■ EXERCISE REQUIREMENTS ■
Determine how many lines of this material contain "main". Give only the number.

.....

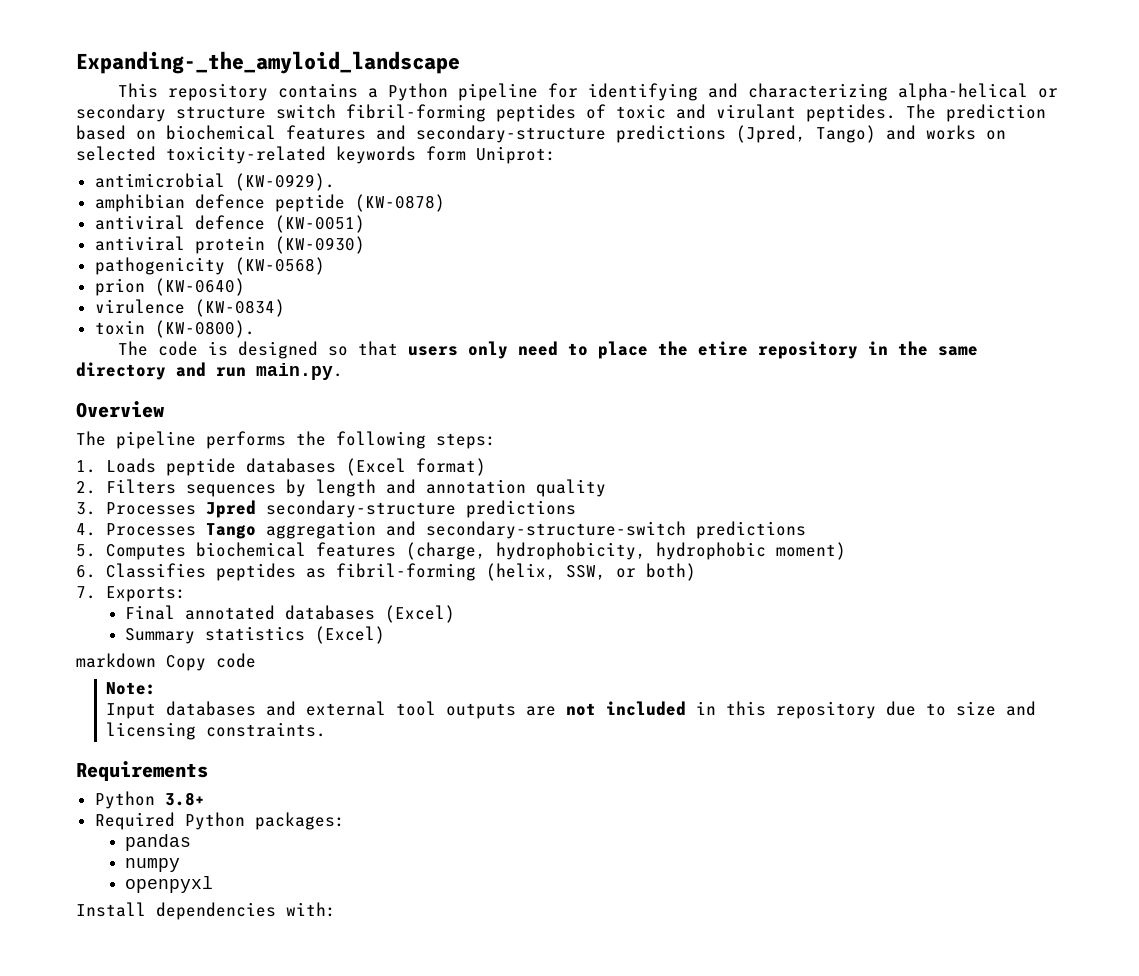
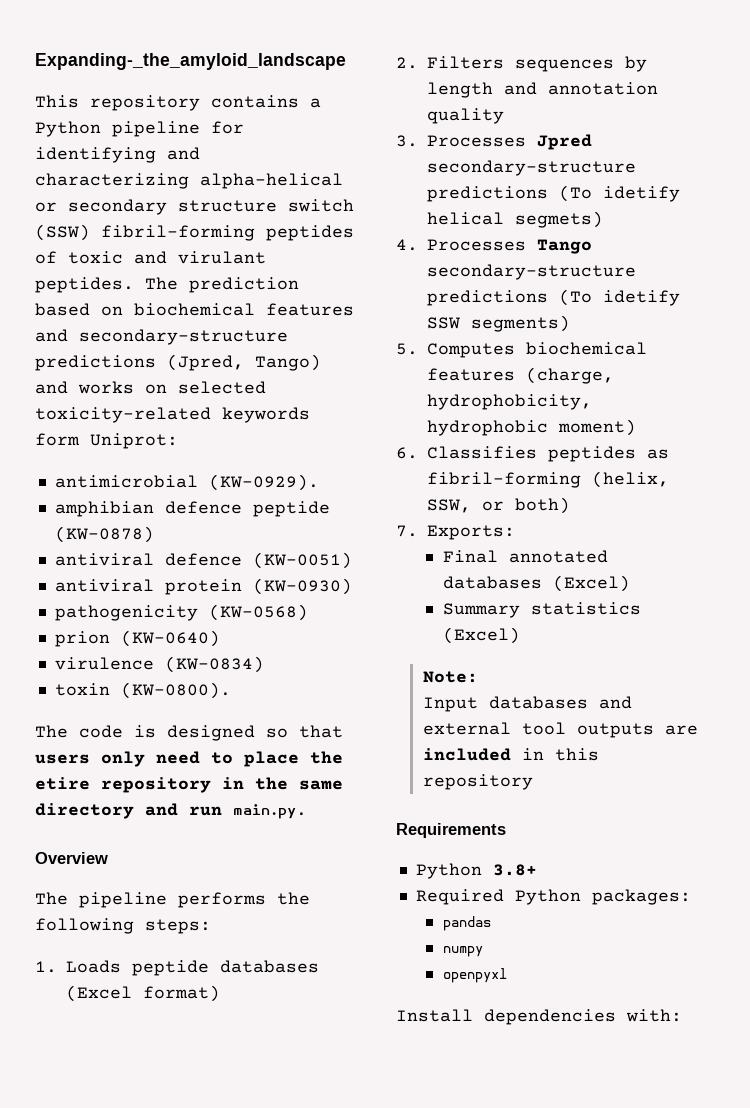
- This repository contains a Python pipeline for identifying and characterizing alpha-helical or secondary structure switch fibril-forming peptides of toxic and virulant peptides.
+ This repository contains a Python pipeline for identifying and characterizing alpha-helical or secondary structure switch (SSW) fibril-forming peptides of toxic and virulant peptides.
- 3. Processes Jpred secondary-structure predictions
+ 3. Processes Jpred secondary-structure predictions (To idetify helical segmets)
- 4. Processes Tango aggregation and secondary-structure-switch predictions
+ 4. Processes Tango secondary-structure predictions (To idetify SSW segments)
- markdown Copy code
- Input databases and external tool outputs are not included in this repository due to size and licensing constraints.
+ Input databases and external tool outputs are included in this repository

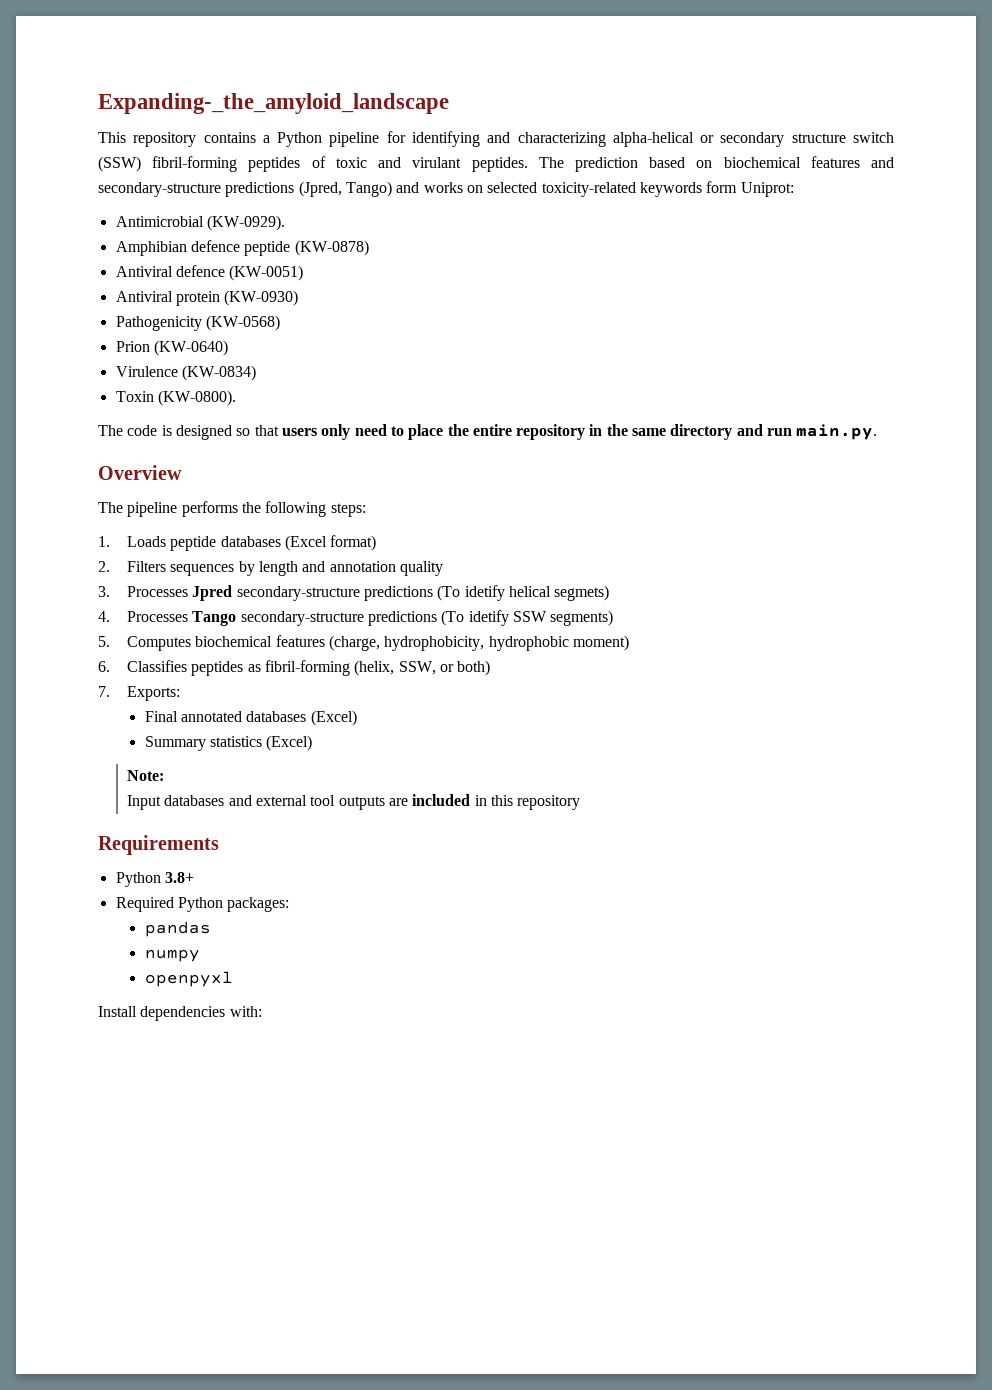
- antimicrobial (KW-0929).
+ Antimicrobial (KW-0929).
- amphibian defence peptide (KW-0878)
+ Amphibian defence peptide (KW-0878)
- antiviral defence (KW-0051)
+ Antiviral defence (KW-0051)
- antiviral protein (KW-0930)
+ Antiviral protein (KW-0930)
- pathogenicity (KW-0568)
+ Pathogenicity (KW-0568)
- prion (KW-0640)
+ Prion (KW-0640)
- virulence (KW-0834)
+ Virulence (KW-0834)
- toxin (KW-0800).
+ Toxin (KW-0800).
- The code is designed so that users only need to place the etire repository in the same directory and run main.py.
+ The code is designed so that users only need to place the entire repository in the same directory and run main.py.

.....

■ SOLUTION TO THIS TASK ■
2